Ein genauer Blick auf den Vorschlag der Europäischen Kommission genügt, um zu sehen, dass das Recht auf Reparatur noch einige ungenutzte Potenziale hinter sich lässt. Obwohl viele richtige und wichtige Aspekte berücksichtigt werden, bleiben andere außen vor. Das ist fatal, weil wir keine Zeit mehr für kleine Schritte haben, es braucht große Sprünge, in Richtung einer nachhaltigen Zukunft. Um diesen großen Sprüngen gerecht zu werden, muss das Recht auf Reparatur mit entsprechenden Maßnahmen vervollständigt und konkretisiert werden:
 
EU-Repair-Score: Verbraucher:innen sind oftmals überfordert - sie wollen eine bewusste Kaufentscheidung treffen, verfügen aber nicht über die richtigen Informationen. Ein EU-Repair-Score würde potenzielle Käufer:innen darüber informieren, ob ein Produkt repariert werden kann, mit welchen Kosten das verbunden ist und wie einfach das funktioniert. Frankreich bietet das beispielsweise für einige Produkte bereits an.

Reparatur als neue Norm: Der Reparatursektor war noch nie eine Priorität und das muss sich ändern. Dafür braucht es finanzielle Anreize, die die Reparatur logisch erscheinen lässt. Eine erweiterte Herstellerverantwortung kann das leisten.

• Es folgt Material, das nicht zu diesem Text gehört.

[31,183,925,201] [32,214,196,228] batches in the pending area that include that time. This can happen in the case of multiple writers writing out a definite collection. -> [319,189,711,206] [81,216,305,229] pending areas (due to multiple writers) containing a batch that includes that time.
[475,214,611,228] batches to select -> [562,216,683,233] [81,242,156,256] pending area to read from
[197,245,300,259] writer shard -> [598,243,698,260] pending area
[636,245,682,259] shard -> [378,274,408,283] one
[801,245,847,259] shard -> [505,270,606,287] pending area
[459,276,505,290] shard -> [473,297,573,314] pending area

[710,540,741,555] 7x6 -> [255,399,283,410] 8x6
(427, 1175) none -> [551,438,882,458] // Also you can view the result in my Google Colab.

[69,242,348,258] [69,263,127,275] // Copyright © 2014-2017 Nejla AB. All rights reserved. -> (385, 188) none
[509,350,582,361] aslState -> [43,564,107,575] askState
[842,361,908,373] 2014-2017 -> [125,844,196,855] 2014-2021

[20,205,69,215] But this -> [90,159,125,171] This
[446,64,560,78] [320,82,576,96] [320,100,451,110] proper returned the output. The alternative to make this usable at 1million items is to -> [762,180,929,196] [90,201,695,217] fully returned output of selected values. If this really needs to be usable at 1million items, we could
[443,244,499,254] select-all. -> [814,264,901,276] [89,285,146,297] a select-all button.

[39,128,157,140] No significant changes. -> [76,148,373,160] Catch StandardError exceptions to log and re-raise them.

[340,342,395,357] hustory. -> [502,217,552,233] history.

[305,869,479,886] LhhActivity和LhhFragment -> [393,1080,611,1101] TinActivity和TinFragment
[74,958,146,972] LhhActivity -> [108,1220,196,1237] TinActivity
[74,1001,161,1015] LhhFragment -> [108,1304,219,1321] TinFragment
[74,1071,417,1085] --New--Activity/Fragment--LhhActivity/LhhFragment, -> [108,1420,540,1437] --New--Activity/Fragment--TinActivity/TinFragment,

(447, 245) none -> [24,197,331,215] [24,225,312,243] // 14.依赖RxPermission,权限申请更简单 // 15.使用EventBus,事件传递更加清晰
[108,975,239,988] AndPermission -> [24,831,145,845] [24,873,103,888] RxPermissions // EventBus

● "Reparatur vor Ersatz": Dieser Grundsatz muss gesetzlich verankert werden. Dieser Aspekt ist im aktuellen Vorschlag unzureichend thematisiert. Das Problem: Solange Hersteller beschädigte Produkte ersetzen dürfen und dies billiger als eine Reparatur ist, bleiben Produkte nicht reparierbar. Ist eine Reparatur nicht möglich, so sollte ein wiederaufbereiteter Artikel angeboten werden müssen.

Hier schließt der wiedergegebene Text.